Twenty years ago today, I was twenty-eight years old, and I spent the morning eagerly awaiting my unborn child’s full ultrasound exam and learning his gender. Twenty years ago, tonight, I was devastated, having been given the option of termination the first of three times, which culminated in the option of hospice care the morning after my son was born.
The day my father died, January 30, 1997, and the day of my son’s diagnoses of heart defects incompatible with life, December 30, 2002, were the two worst days of my life. I’ve had other hard days – like three different days my son almost died, the day my best friend died at only twenty-five years of age, riding in an ambulance because my gall bladder failed and paralyzed my lung. But those days that fell on the 30th of two different months were the worst days, and they changed me.
Today was a good day. I got some important work done. I sold some of my creations at a shop. I enjoyed time with my family and our four dogs. Today is a precious day.
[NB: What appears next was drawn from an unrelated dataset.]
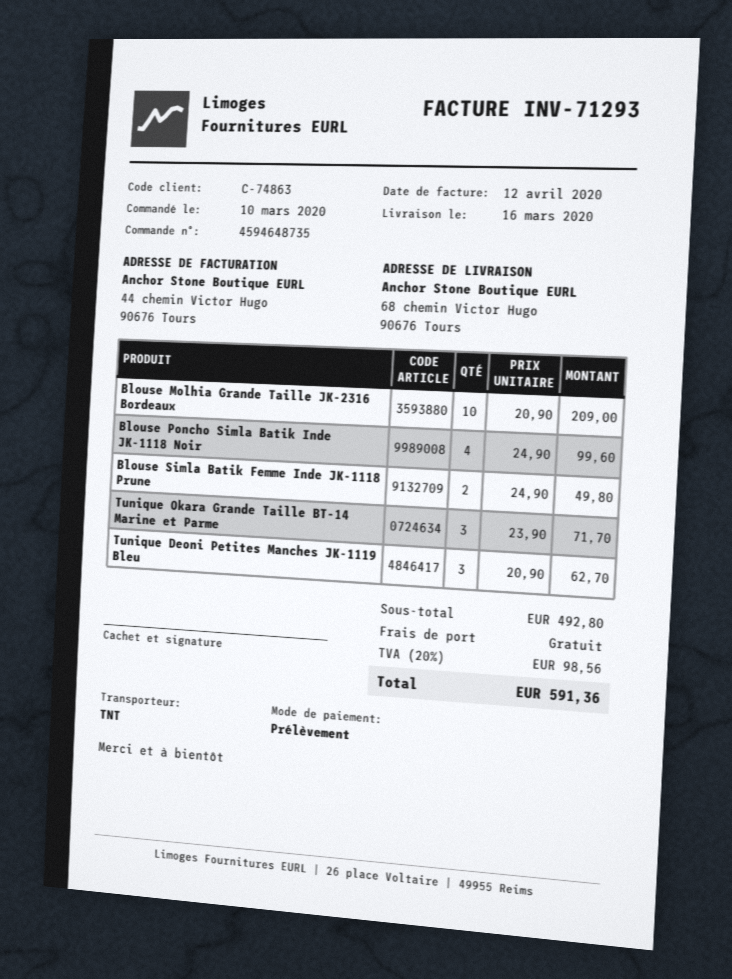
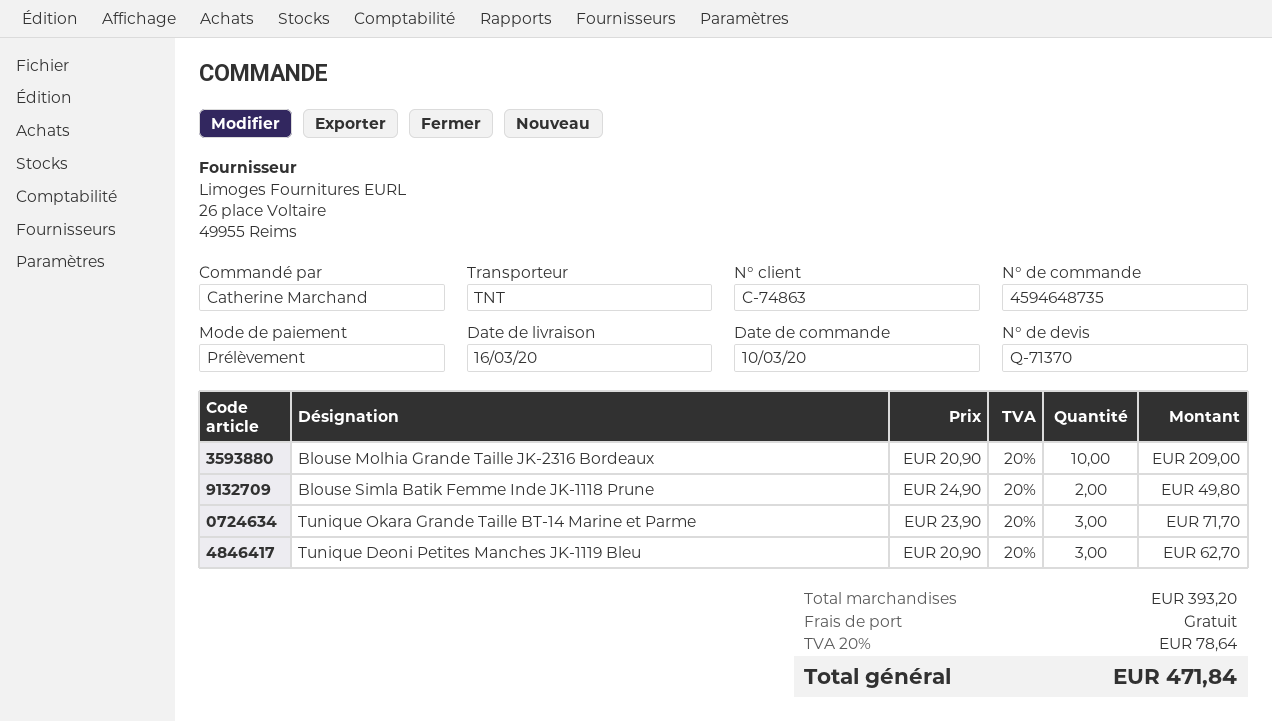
Blouse Poncho Simla Batik Inde JK-1118 Noir: 4 x 24.90 = 99.60 -> none
subtotal: 492.80 -> 393.20
tax: 20% = 98.56 -> 20% = 78.64
total: 591.36 -> 471.84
Every single day is a precious day. Today is a day my father never had, and every day for the rest of my days will be the same. Today is a day I shared with my living son who is almost twenty, and my blossoming daughter who’s got a gathering to attend, and my husband whose been with me for over thirty years. Today I celebrate the simple but profound gift of being here to experience life.
I wrote this poem below almost twenty-six years ago. I guess it’s proof that I’ve always been this way, but I think it’s also proof that I appreciate the life I have. Sometimes it’s just right to mark the days, and to remember that for all of us, they are numbered. Let’s make them count.
Thirty -one
In thirty-one days spring will explode
In that cold meadow, where we left his body beneath the snow.
In thirty-one weeks autumn will emerge,
And the Black Hills will spread a crackling gold quilt over his grave.
In thirty-one months I will be older than he on
That Tuesday I tore free of my mother’s womb.
In thirty-one years I will be older than my father was
As he slipped away
Thirty-one days ago.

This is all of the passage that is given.